UTM graduate makes largest gift in university history

Bill and Rosann Nunnelly believe in the value of education, and a bequest to the UT Martin will assure that future generations of students have the financial means to attend college.

A $22 million gift from the couple to the university was announced by University of Tennessee Interim President Boyd and UT Martin Chancellor Keith Carver during the summer meeting of the UT Board of Trustees Friday in Knoxville.

The gift is the largest ever made to UT Martin and will provide scholarships to students who attend the university.

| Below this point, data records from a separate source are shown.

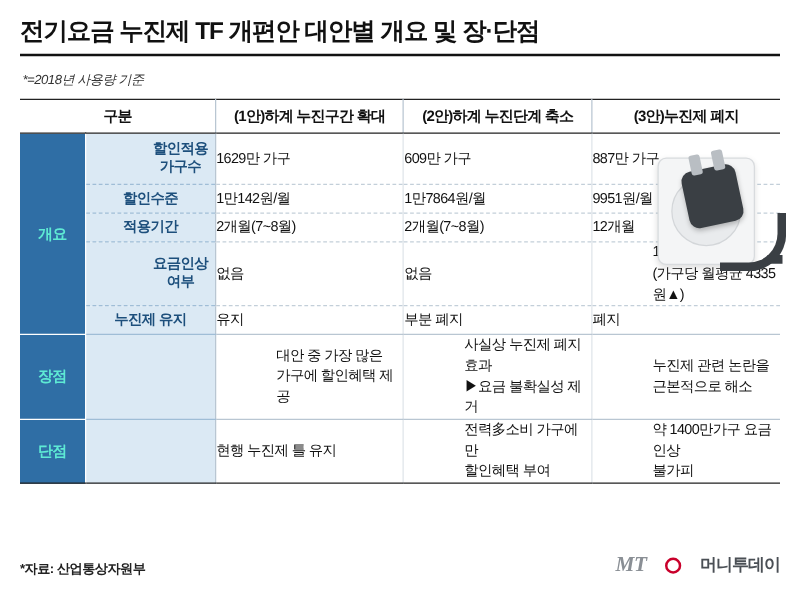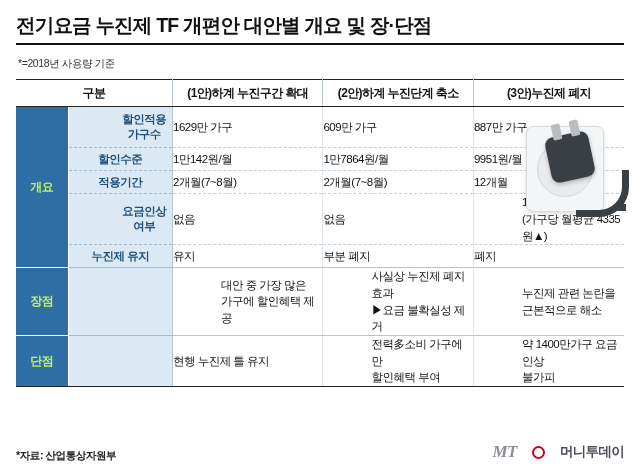--- a/index.html
+++ b/index.html
@@ -34,20 +34,21 @@
   .title-rule {
     border: none;
     border-top: 2px solid #111111;
     margin: 4px 0 5px 0;
   }
   .subnote {
     font-size: 10.5px;
     color: #333333;
     letter-spacing: -0.4px;
     margin: 12px 0 8px 2px;
+    font-style: italic;
   }
 
   
   table.matrix {
     width: 608px;
     border-collapse: collapse;
     table-layout: fixed;
     font-size: 11.5px;
     letter-spacing: -0.5px;
   }
@@ -73,21 +74,21 @@
     border-right: 1px solid #b9c6d2;
   }
   .hdr-row th.hdr-opt {
     border-right: 1px solid #b9c6d2;
   }
   .hdr-row th.hdr-opt.last { border-right: none; }
 
   
   td.group {
     background: #2f6ea5;
-    color: #bef264;
+    color: #5eead4;
     font-weight: bold;
     font-size: 12px;
     text-align: center;
     border-bottom: 1px solid #ffffff;
     border-right: 1px solid #ffffff;
     letter-spacing: -0.5px;
   }
   td.group.gae { background: #2f6ea5; }
   td.group.jang { background: #2f6ea5; }
   td.group.dan { background: #2f6ea5; }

Bill Nunnelly received a Bachelor of Science in Education in 1970 from UT Martin and later earned a Master of Education from Boston University. The scholarship awards from the gift will give preference to students from Hickman County, Tennessee, where he was raised on a cattle and feed grain farm in the community that bears the family name.

Although the gift is a bequest and will not be realized until the couple is deceased, the financial benefits begin immediately when four Hickman County students receive UT Martin scholarships this fall.

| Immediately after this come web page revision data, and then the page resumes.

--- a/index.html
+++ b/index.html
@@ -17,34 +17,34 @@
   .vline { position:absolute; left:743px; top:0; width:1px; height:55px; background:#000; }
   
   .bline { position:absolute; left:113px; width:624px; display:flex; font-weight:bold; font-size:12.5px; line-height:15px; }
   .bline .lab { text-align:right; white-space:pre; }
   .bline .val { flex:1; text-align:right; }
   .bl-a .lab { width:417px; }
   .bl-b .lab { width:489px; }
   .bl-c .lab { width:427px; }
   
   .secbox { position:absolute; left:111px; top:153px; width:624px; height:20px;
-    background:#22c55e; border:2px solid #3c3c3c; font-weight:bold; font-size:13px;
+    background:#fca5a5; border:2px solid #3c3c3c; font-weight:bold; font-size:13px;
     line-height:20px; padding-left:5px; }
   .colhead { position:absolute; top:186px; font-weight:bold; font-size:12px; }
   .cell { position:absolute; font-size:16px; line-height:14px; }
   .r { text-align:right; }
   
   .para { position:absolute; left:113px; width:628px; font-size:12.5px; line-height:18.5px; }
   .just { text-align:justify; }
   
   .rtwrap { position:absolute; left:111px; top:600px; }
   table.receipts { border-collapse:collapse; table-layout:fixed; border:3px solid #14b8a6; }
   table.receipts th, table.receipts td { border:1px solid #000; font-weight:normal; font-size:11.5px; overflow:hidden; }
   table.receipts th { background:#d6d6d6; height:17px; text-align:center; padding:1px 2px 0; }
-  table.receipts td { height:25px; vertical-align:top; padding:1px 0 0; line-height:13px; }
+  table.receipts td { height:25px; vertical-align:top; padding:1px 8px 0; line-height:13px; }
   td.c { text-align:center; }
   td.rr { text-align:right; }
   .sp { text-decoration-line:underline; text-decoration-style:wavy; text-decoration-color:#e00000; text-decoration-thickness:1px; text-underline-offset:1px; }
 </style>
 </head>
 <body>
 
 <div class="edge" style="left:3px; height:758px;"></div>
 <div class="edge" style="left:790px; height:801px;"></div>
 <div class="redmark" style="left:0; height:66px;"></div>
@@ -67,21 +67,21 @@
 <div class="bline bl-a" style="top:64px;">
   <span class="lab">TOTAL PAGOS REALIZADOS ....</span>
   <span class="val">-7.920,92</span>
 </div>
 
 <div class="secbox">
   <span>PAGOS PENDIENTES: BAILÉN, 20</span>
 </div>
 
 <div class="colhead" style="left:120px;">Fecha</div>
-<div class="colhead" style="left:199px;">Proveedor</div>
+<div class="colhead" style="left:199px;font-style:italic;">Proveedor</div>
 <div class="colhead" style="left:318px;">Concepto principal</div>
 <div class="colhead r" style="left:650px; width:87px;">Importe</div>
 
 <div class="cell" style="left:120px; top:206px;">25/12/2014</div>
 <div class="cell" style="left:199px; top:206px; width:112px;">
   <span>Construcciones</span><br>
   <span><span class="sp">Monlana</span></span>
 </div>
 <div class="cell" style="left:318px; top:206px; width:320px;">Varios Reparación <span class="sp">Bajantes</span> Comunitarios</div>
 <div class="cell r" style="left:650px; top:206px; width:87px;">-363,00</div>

Qualified students from Dickson, Giles, Lawrence, Lewis, Maury and Humphreys counties will also be eligible to receive future scholarships. More than 90 scholarships could be awarded annually through the gift.

Nunnelly attended his first three years of high school at Columbia Military Academy in nearby Maury County before completing his senior year in Hickman County. So, it followed that the ROTC program became an important part of his UT Martin experience.

Nunnelly was commissioned as a second lieutenant in the U.S. Army upon graduation from UT Martin. He completed his military service, but instead of returning to the family farm, Nunnelly pursued various business interests over the years, became a successful entrepreneur and is now semi-retired. He and his brother, also a military veteran, maintained the family farm until selling it in 2010, but Nunnelly never forgot his Hickman County roots and sees the gift to UT Martin as “a wonderful way to give something back. …That’s just what my wife and I want to do,” he said.